- _What you will do_:
Word-for-word transcription needed. Include every entry below but no pictures.

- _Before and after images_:
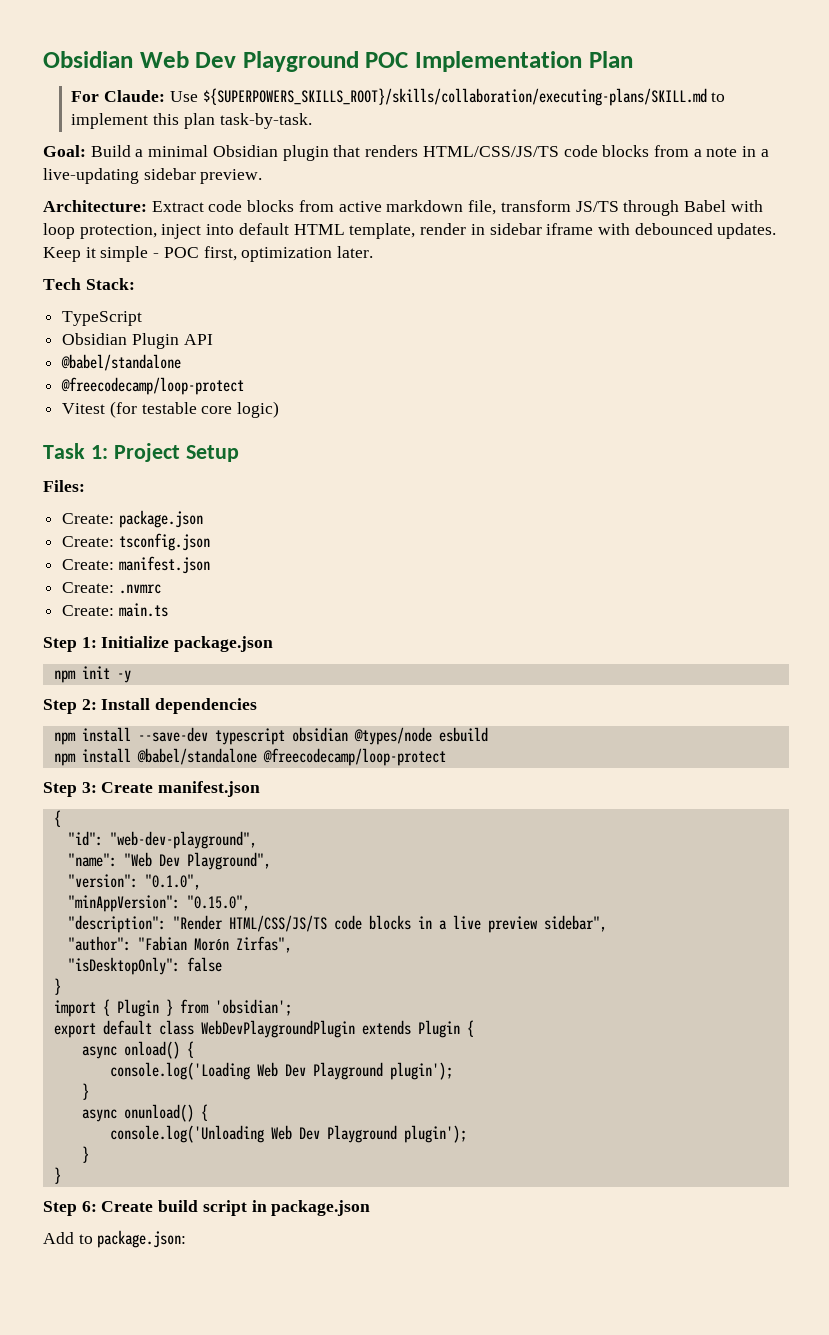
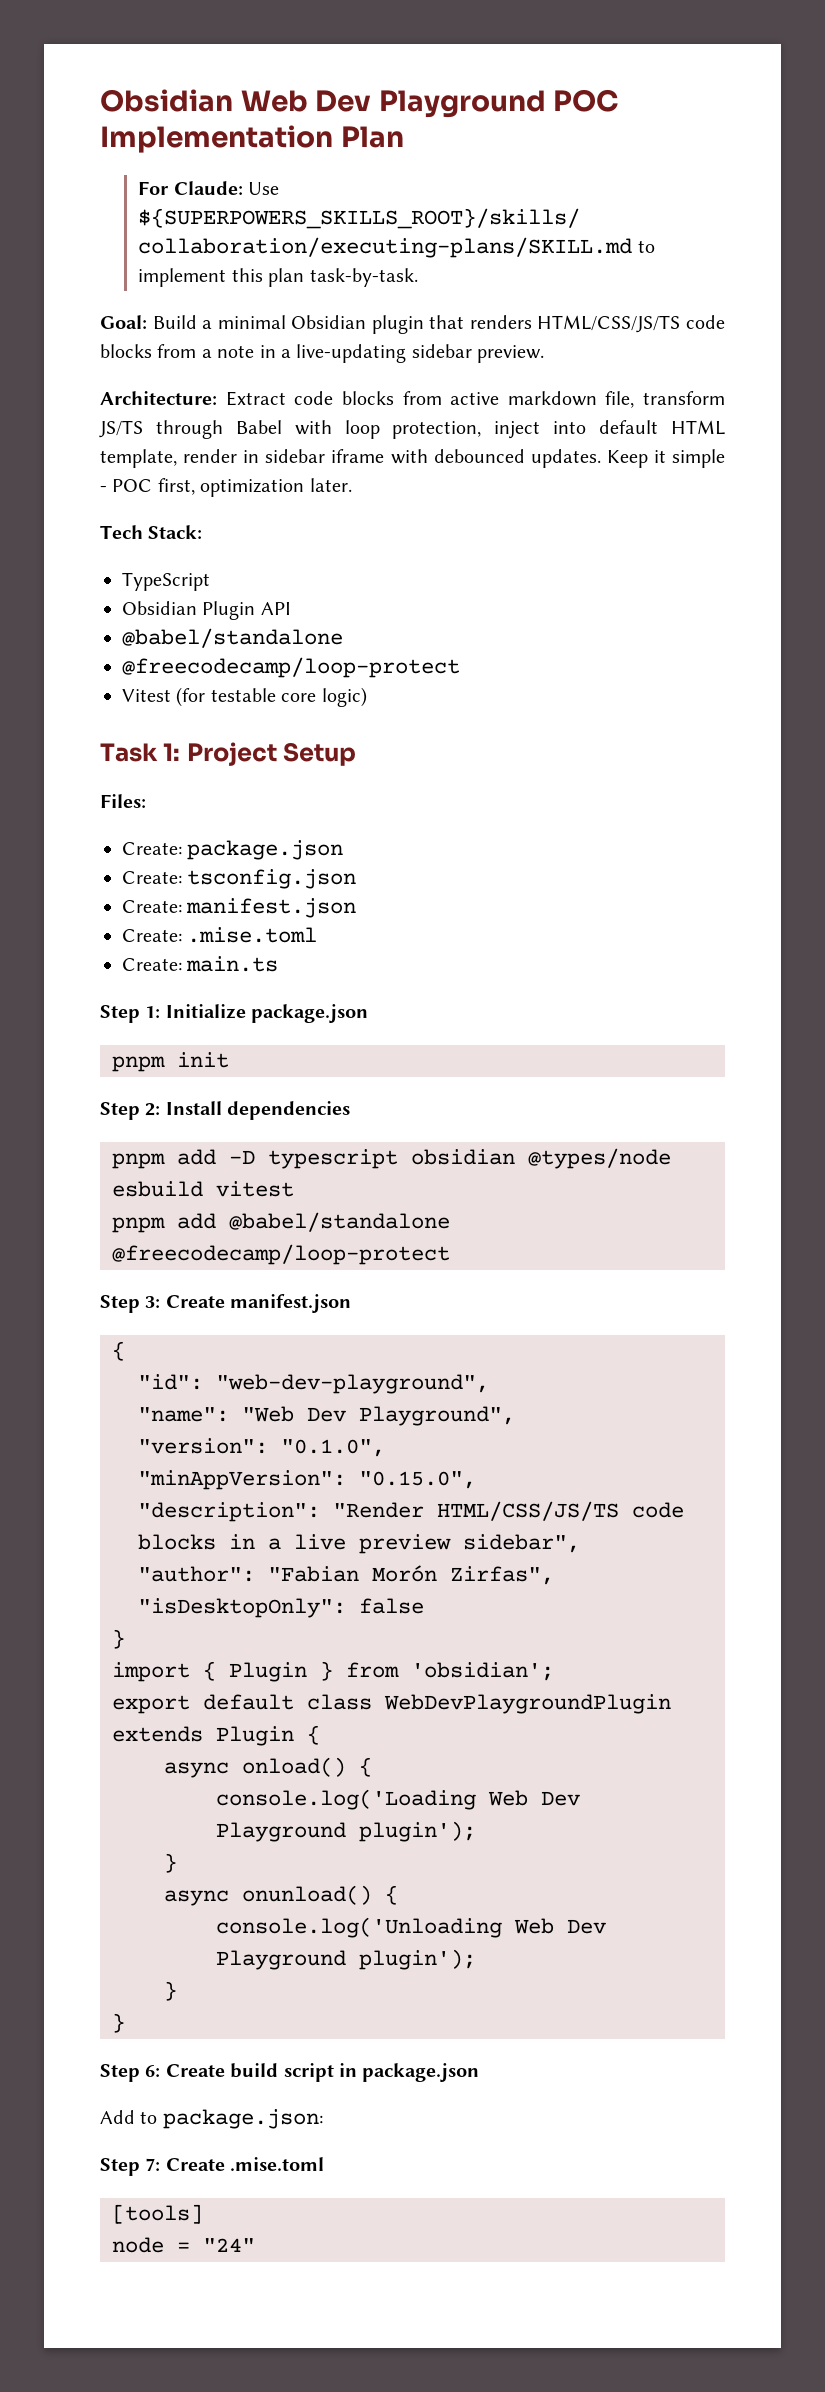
- Create: .nvmrc
+ Create: .mise.toml
- npm init -y
+ pnpm init
- npm install --save-dev typescript obsidian @types/node esbuild
- npm install @babel/standalone @freecodecamp/loop-protect
+ pnpm add -D typescript obsidian @types/node esbuild vitest
+ pnpm add @babel/standalone @freecodecamp/loop-protect
+ Step 7: Create .mise.toml
+ [tools]
+ node = "24"

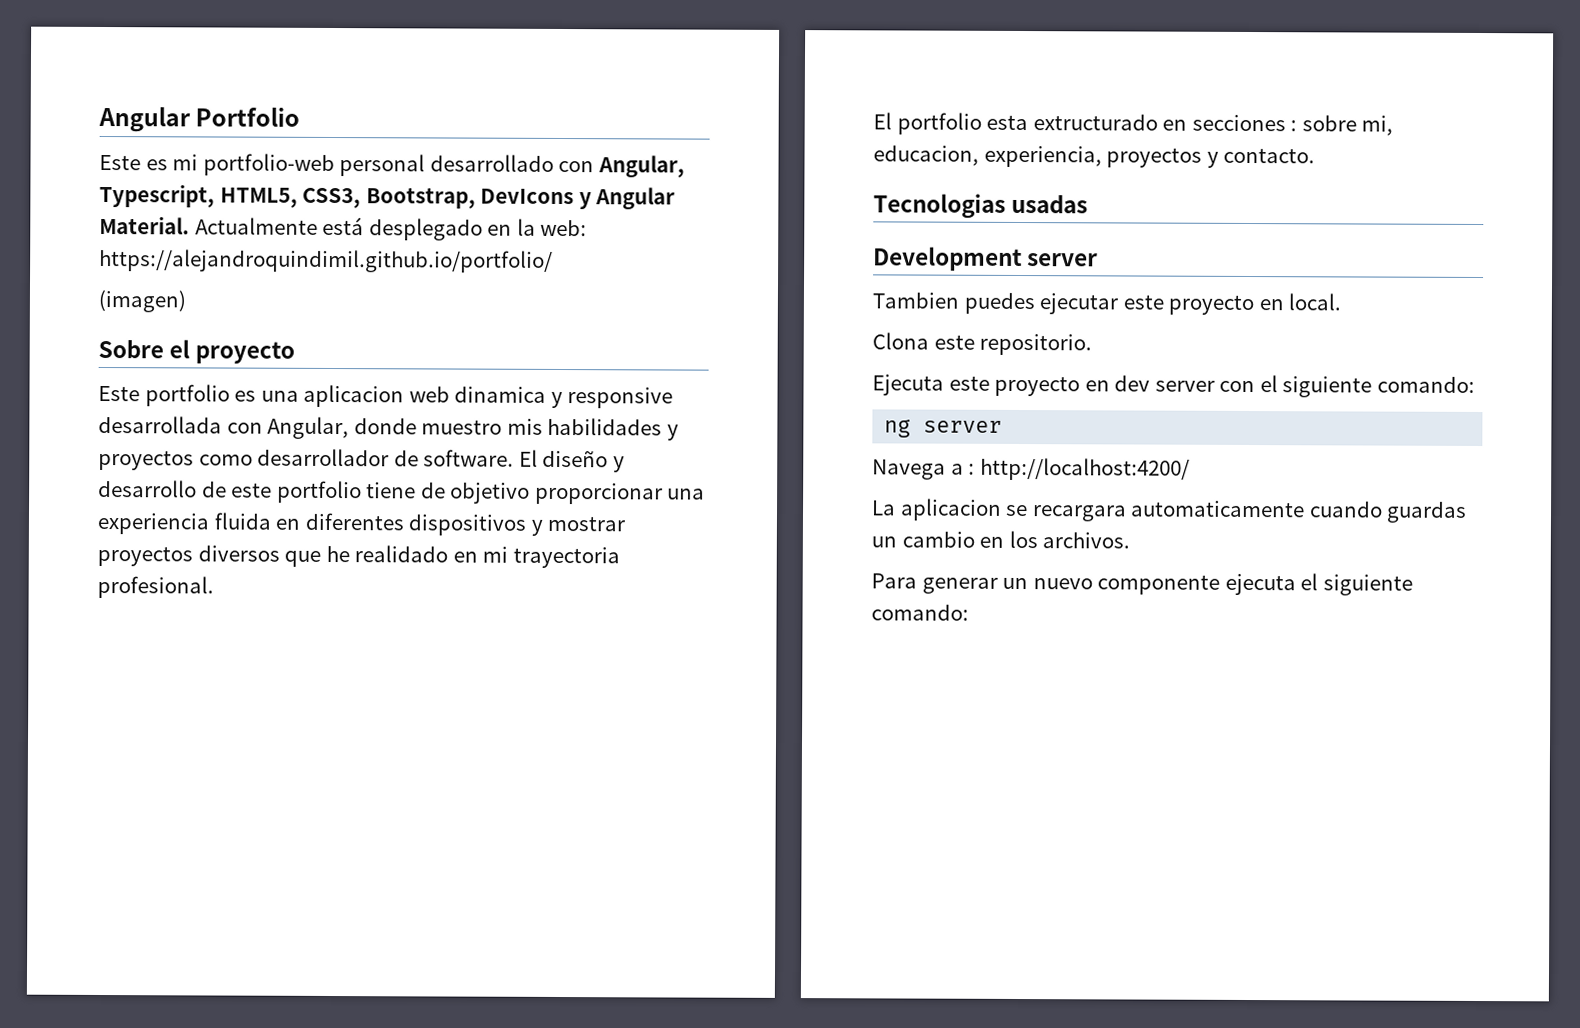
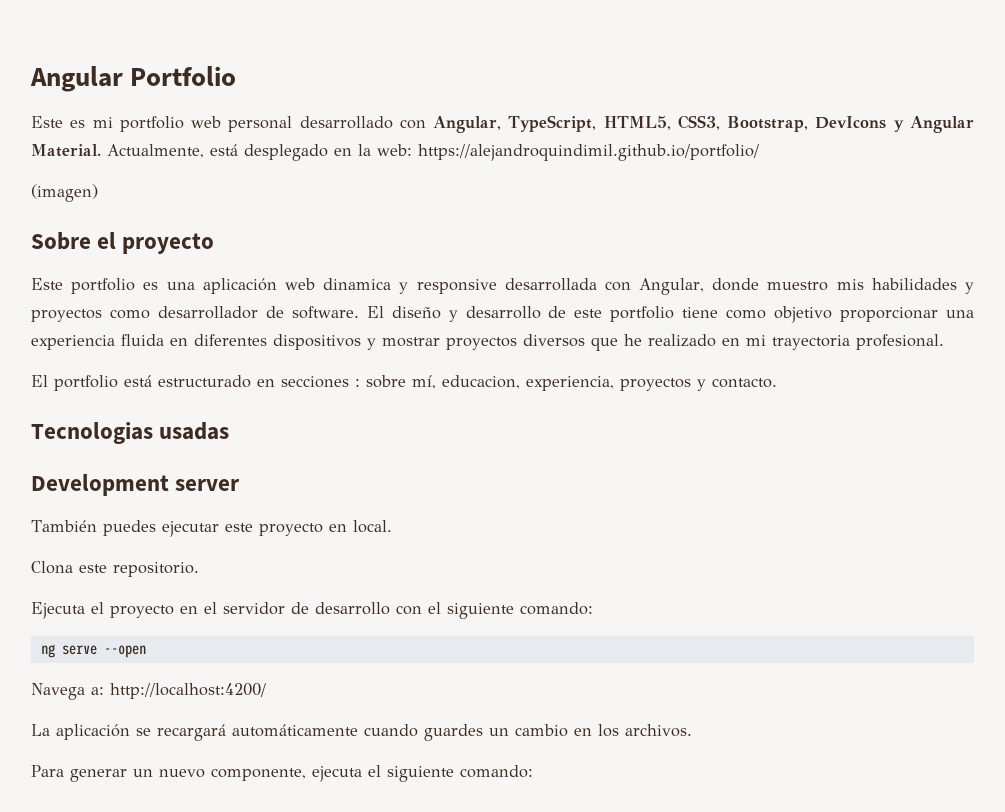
- Este es mi portfolio-web personal desarrollado con Angular, Typescript, HTML5, CSS3, Bootstrap, DevIcons y Angular Material.
+ Este es mi portfolio web personal desarrollado con Angular, TypeScript, HTML5, CSS3, Bootstrap, DevIcons y Angular Material.
- Actualmente está desplegado en la web: https://alejandroquindimil.github.io/portfolio/
+ Actualmente, está desplegado en la web: https://alejandroquindimil.github.io/portfolio/
- Este portfolio es una aplicacion web dinamica y responsive desarrollada con Angular, donde muestro mis habilidades y proyectos como desarrollador de software.
+ Este portfolio es una aplicación web dinamica y responsive desarrollada con Angular, donde muestro mis habilidades y proyectos como desarrollador de software.
- El diseño y desarrollo de este portfolio tiene de objetivo proporcionar una experiencia fluida en diferentes dispositivos y mostrar proyectos diversos que he realidado en mi trayectoria profesional.
+ El diseño y desarrollo de este portfolio tiene como objetivo proporcionar una experiencia fluida en diferentes dispositivos y mostrar proyectos diversos que he realizado en mi trayectoria profesional.
- El portfolio esta extructurado en secciones : sobre mi, educacion, experiencia, proyectos y contacto.
+ El portfolio está estructurado en secciones : sobre mí, educacion, experiencia, proyectos y contacto.
- Tambien puedes ejecutar este proyecto en local.
+ También puedes ejecutar este proyecto en local.
- Ejecuta este proyecto en dev server con el siguiente comando:
+ Ejecuta el proyecto en el servidor de desarrollo con el siguiente comando:
- ng server
+ ng serve --open
- Navega a : http://localhost:4200/
+ Navega a: http://localhost:4200/
- La aplicacion se recargara automaticamente cuando guardas un cambio en los archivos.
+ La aplicación se recargará automáticamente cuando guardes un cambio en los archivos.
- Para generar un nuevo componente ejecuta el siguiente comando:
+ Para generar un nuevo componente, ejecuta el siguiente comando:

- _Written response_:
- Create: .nvmrc
+ Create: .mise.toml
- npm init -y
+ pnpm init
- npm install --save-dev typescript obsidian @types/node esbuild
- npm install @babel/standalone @freecodecamp/loop-protect
+ pnpm add -D typescript obsidian @types/node esbuild vitest
+ pnpm add @babel/standalone @freecodecamp/loop-protect
+ Step 7: Create .mise.toml
+ [tools]
+ node = "24"

- Este es mi portfolio-web personal desarrollado con Angular, Typescript, HTML5, CSS3, Bootstrap, DevIcons y Angular Material.
+ Este es mi portfolio web personal desarrollado con Angular, TypeScript, HTML5, CSS3, Bootstrap, DevIcons y Angular Material.
- Actualmente está desplegado en la web: https://alejandroquindimil.github.io/portfolio/
+ Actualmente, está desplegado en la web: https://alejandroquindimil.github.io/portfolio/
- Este portfolio es una aplicacion web dinamica y responsive desarrollada con Angular, donde muestro mis habilidades y proyectos como desarrollador de software.
+ Este portfolio es una aplicación web dinamica y responsive desarrollada con Angular, donde muestro mis habilidades y proyectos como desarrollador de software.
- El diseño y desarrollo de este portfolio tiene de objetivo proporcionar una experiencia fluida en diferentes dispositivos y mostrar proyectos diversos que he realidado en mi trayectoria profesional.
+ El diseño y desarrollo de este portfolio tiene como objetivo proporcionar una experiencia fluida en diferentes dispositivos y mostrar proyectos diversos que he realizado en mi trayectoria profesional.
- El portfolio esta extructurado en secciones : sobre mi, educacion, experiencia, proyectos y contacto.
+ El portfolio está estructurado en secciones : sobre mí, educacion, experiencia, proyectos y contacto.
- Tambien puedes ejecutar este proyecto en local.
+ También puedes ejecutar este proyecto en local.
- Ejecuta este proyecto en dev server con el siguiente comando:
+ Ejecuta el proyecto en el servidor de desarrollo con el siguiente comando:
- ng server
+ ng serve --open
- Navega a : http://localhost:4200/
+ Navega a: http://localhost:4200/
- La aplicacion se recargara automaticamente cuando guardas un cambio en los archivos.
+ La aplicación se recargará automáticamente cuando guardes un cambio en los archivos.
- Para generar un nuevo componente ejecuta el siguiente comando:
+ Para generar un nuevo componente, ejecuta el siguiente comando:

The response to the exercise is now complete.